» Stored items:
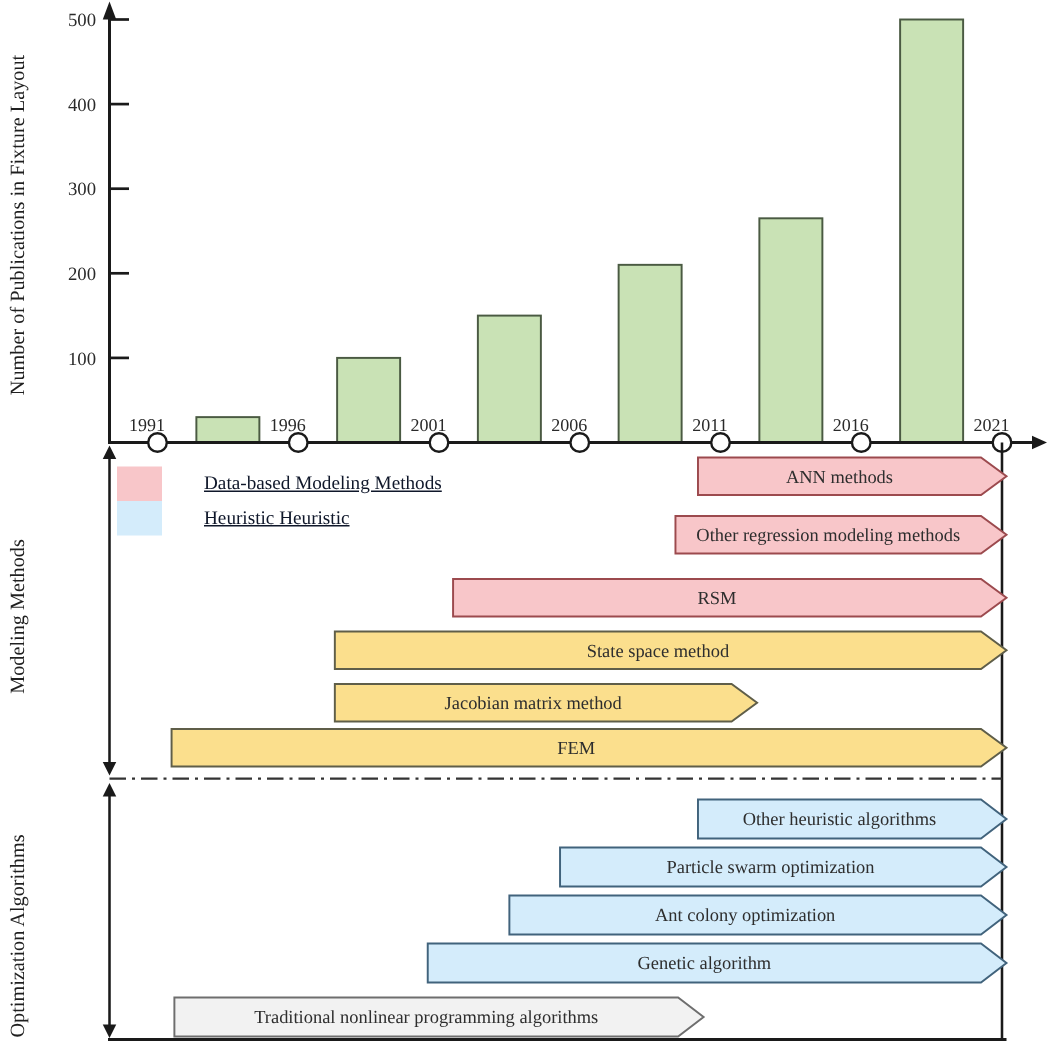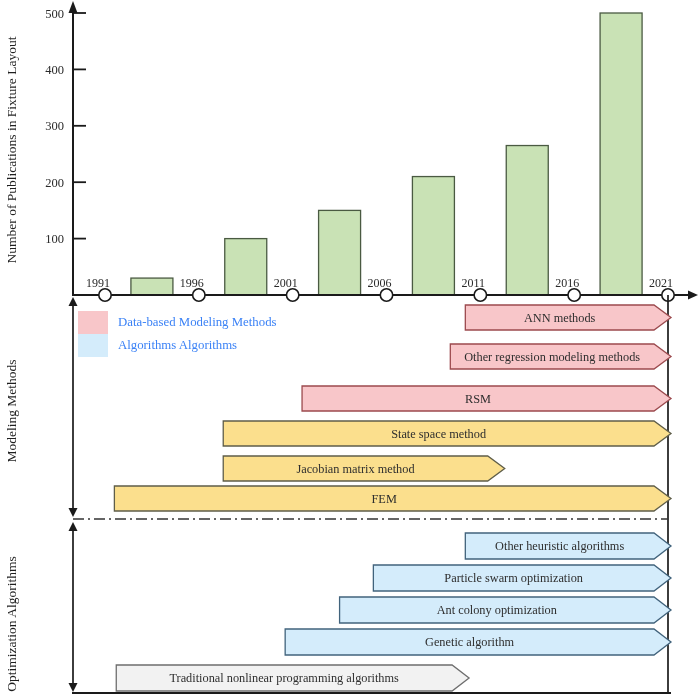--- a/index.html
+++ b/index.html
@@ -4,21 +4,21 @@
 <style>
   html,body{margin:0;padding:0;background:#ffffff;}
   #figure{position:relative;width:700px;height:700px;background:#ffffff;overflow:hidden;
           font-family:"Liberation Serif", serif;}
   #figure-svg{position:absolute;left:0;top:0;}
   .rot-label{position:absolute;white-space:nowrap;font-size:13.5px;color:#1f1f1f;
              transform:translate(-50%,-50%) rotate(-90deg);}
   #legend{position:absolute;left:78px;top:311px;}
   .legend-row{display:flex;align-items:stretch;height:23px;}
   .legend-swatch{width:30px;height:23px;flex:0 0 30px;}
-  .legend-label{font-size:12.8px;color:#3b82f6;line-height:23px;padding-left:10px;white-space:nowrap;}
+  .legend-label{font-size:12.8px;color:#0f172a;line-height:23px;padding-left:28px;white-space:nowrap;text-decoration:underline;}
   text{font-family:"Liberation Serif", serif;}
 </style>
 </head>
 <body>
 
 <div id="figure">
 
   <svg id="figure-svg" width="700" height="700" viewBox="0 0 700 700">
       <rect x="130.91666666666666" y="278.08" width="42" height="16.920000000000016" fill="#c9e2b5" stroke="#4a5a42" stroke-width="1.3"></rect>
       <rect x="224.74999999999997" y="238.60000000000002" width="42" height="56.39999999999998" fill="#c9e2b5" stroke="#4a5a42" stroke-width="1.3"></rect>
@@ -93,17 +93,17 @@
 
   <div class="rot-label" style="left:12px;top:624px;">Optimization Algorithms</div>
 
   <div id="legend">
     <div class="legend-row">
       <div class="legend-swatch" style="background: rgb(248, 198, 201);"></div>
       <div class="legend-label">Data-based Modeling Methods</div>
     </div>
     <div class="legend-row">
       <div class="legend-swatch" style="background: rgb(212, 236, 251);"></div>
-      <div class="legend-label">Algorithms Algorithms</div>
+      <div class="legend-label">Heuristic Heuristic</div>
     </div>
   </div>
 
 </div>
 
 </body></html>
* * *
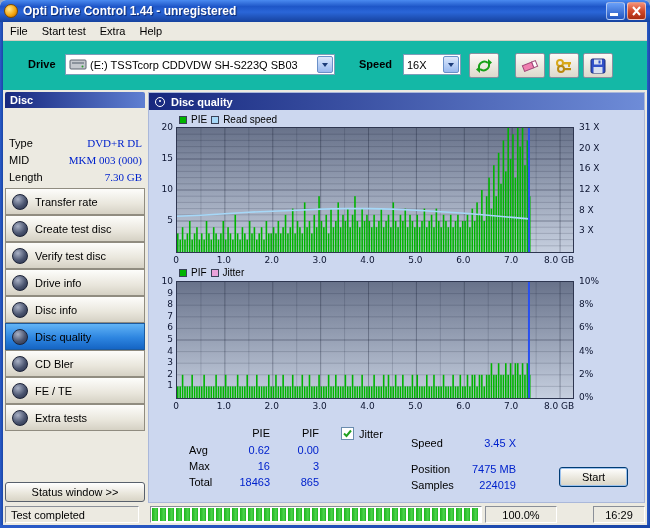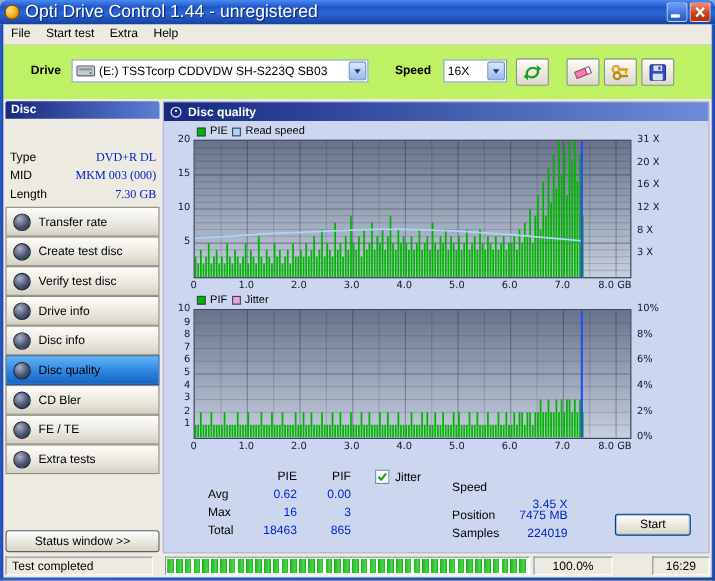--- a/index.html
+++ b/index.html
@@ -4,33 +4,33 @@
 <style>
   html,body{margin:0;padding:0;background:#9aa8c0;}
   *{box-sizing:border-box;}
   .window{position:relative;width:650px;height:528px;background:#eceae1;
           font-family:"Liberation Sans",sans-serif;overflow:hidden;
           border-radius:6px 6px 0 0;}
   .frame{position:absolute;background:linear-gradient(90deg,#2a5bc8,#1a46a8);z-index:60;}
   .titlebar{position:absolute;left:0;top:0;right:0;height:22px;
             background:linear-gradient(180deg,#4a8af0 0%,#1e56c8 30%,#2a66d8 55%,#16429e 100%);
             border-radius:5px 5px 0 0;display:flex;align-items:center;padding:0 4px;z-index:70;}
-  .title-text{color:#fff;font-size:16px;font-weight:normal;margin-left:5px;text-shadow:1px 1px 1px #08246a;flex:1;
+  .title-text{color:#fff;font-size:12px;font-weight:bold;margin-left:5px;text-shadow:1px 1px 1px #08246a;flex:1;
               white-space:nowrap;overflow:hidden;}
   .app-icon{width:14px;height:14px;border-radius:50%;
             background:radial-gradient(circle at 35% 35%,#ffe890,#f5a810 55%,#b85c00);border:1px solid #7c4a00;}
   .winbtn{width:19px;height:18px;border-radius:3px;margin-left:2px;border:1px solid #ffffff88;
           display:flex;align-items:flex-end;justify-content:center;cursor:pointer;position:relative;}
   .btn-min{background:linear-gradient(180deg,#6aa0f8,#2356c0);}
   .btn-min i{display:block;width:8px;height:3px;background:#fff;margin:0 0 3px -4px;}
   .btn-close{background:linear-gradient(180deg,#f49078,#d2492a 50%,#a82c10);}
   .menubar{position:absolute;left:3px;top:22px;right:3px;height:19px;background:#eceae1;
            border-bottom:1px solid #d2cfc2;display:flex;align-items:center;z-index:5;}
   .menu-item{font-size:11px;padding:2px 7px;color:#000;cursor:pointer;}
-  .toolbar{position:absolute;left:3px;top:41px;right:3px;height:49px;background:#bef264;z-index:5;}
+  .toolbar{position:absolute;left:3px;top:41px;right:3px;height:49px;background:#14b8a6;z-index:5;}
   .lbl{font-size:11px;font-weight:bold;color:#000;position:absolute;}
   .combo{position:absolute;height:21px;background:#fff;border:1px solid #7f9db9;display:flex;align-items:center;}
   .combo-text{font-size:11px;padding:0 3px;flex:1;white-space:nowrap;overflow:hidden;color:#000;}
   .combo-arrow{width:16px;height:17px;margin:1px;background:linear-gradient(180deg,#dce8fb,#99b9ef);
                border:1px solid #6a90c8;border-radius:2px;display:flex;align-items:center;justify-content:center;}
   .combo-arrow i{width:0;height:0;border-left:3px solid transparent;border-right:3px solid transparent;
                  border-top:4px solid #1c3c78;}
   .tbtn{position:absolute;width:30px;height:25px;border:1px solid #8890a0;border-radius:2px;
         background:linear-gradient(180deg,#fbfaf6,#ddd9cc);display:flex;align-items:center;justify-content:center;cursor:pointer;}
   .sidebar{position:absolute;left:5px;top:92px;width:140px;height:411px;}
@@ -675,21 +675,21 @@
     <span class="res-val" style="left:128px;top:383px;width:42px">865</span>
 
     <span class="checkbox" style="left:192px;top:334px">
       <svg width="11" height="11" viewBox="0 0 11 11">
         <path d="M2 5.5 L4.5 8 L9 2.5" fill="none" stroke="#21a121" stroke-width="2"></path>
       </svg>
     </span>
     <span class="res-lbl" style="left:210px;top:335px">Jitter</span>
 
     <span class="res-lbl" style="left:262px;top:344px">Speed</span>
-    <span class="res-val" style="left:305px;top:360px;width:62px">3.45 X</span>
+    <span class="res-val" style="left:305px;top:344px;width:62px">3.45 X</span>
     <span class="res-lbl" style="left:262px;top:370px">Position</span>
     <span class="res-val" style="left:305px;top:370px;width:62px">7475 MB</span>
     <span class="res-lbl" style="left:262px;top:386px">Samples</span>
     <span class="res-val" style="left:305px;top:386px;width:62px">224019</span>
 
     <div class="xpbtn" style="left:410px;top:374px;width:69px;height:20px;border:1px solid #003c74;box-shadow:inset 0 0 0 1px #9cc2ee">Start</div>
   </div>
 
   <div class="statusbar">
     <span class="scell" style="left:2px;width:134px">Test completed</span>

» Task item:
Some lines in the data above hold the string "font". Find and copy each of them.

» Task answer:
           font-family:"Liberation Serif", serif;}
   .rot-label{position:absolute;white-space:nowrap;font-size:13.5px;color:#1f1f1f;
-  .legend-label{font-size:12.8px;color:#3b82f6;line-height:23px;padding-left:10px;white-space:nowrap;}
+  .legend-label{font-size:12.8px;color:#0f172a;line-height:23px;padding-left:28px;white-space:nowrap;text-decoration:underline;}
   text{font-family:"Liberation Serif", serif;}
           font-family:"Liberation Sans",sans-serif;overflow:hidden;
-  .title-text{color:#fff;font-size:16px;font-weight:normal;margin-left:5px;text-shadow:1px 1px 1px #08246a;flex:1;
+  .title-text{color:#fff;font-size:12px;font-weight:bold;margin-left:5px;text-shadow:1px 1px 1px #08246a;flex:1;
   .menu-item{font-size:11px;padding:2px 7px;color:#000;cursor:pointer;}
   .lbl{font-size:11px;font-weight:bold;color:#000;position:absolute;}
   .combo-text{font-size:11px;padding:0 3px;flex:1;white-space:nowrap;overflow:hidden;color:#000;}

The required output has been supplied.